If you have never heard this expression before, salting the mine refers to an old scam. If you want to sell a worthless, played-out or empty gold mine, you open up a shotgun shell, replace the shot with gold ore, and blast it into the wall of your mine. Now, it looks like there’s a vein of ore in the wall, and all you have to do is come up with some plausible story as to why you are not digging it out yourself. Since the guy you’re trying to scam has gold fever, and wants to believe you, you don’t even have to work too hard at that story. If you think about it, the scammer is taking gold from a real mine and using it to give the illusion of value to a worthless hole in the ground. Which brings me to Evangelist, Author, and part-time bootlick to the rich and powerful, Stephen Mansfield. If you’re not familiar with this man and his personal version of the money machine, you can read about him
here and read about some of the things he’s been up to
here. I have to admit, he has found a path to success by hobbing with the “right” knobs. Heck, when the Protestants and the Catholics got into a little turf war in northern Iraq, he was right there, convincing both sides to act like one big happy Family. He has also found the beauty of diversifying to create several income streams. His latest literary work, “The Faith of the American Soldier” has elevated him to the status of war profiteer. His friends in high places love this I’m sure. By pointing out the honor and sacrifice of the common soldier, he is attempting to take that nobility and apply it to a military campaign that is an abuse of power and a misuse of that military commitment. Salting an empty shaft with the gold of human honor and hoping that no one will notice that it’s stolen, and incidentally, that he’s making money doing it. Oddly enough, this wasn’t a blatant enough attempt at confusion to raise my ire. This tool actually outdid himself. He found the need to involve himself in the vigil of
Cindy Sheehan outside “Dubya’s” ranch in Crawford, Texas. In an open letter to Sheehan, that you can listen to on the
NPR web site, Mansfield states that he is concerned that Cindy Sheehan’s actions will adversely affect the memory of her son and somehow tarnish his heroism. This is a despicable confusion of ideas. The actions of Casey Sheehan and the performance of his duty, leading to his death, cannot be altered by the actions of another.

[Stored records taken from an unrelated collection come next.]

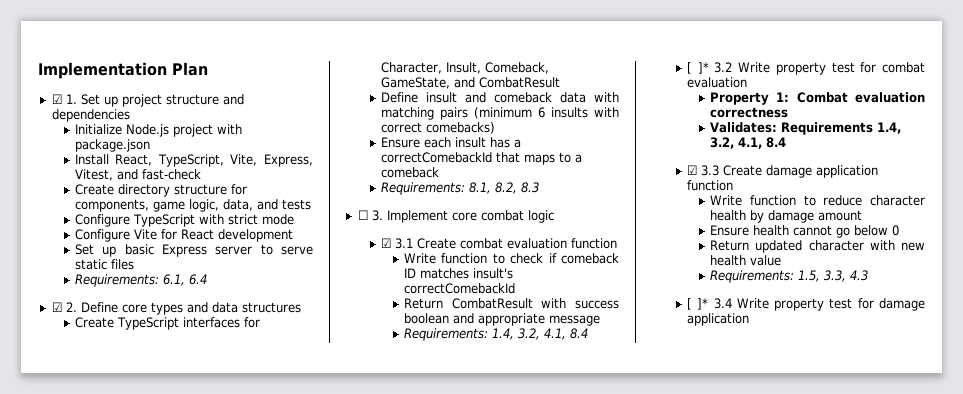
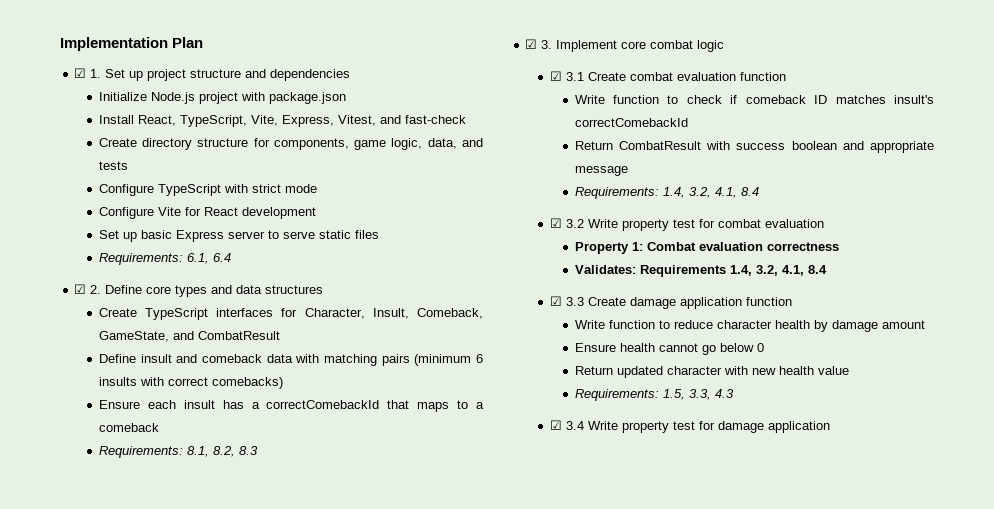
- ☐ 3. Implement core combat logic
+ ☑ 3. Implement core combat logic
- [ ]* 3.2 Write property test for combat evaluation
+ ☑ 3.2 Write property test for combat evaluation
- [ ]* 3.4 Write property test for damage application
+ ☑ 3.4 Write property test for damage application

Mansfield’s letter is a crude attempt to influence opinion. Unfortunately, it has a good chance of succeeding with people that refuse to look beneath the surface. He opens with false concern in a build up that is obvious to anyone who has ever read and understood Marc Anthony’s speech in “Julius Caesar”. I’m betting that he even thought he was being clever. I could take his speech apart sentence by sentence and find a problem with every one of them. He uses phrases like “what must be a disorienting swirl of world attention”, and “...must be among the most soul-wrenching experiences possible”. “Must be”, “should”, “has to be” is the language of a control freak. His inflection and cadence is that of someone who has grown confident in his ability to persuade others; someone who is used to talking down to people. He continues, “From your blogging on Michael Moore’s web site....” making the association to a name that his followers have already been told what to think about. Also, incidentally, making plain what has inspired this attempt at damage control. His arguments amount to little more than, “your actions could hurt the whole town!” He continues, saying that when a person joins the military, he “places himself on an altar of sacrifice.“ No. A soldier places him/herself in the hands of their officers. The “altar of sacrifice” view went out with the “cannon fodder” approach. He insists on using the language of symbolism, and wrapping these events in a shroud of abstraction and higher purpose. Nowhere does he talk about actual tactics or logistics. His is the language of the civilian, the armchair General, not the soldier. He actually says, ostensibly to Cindy Sheehan but really quite publicly, “His death, though a horror, was a horror with meaning.” And how was that play again, Mrs. Lincoln?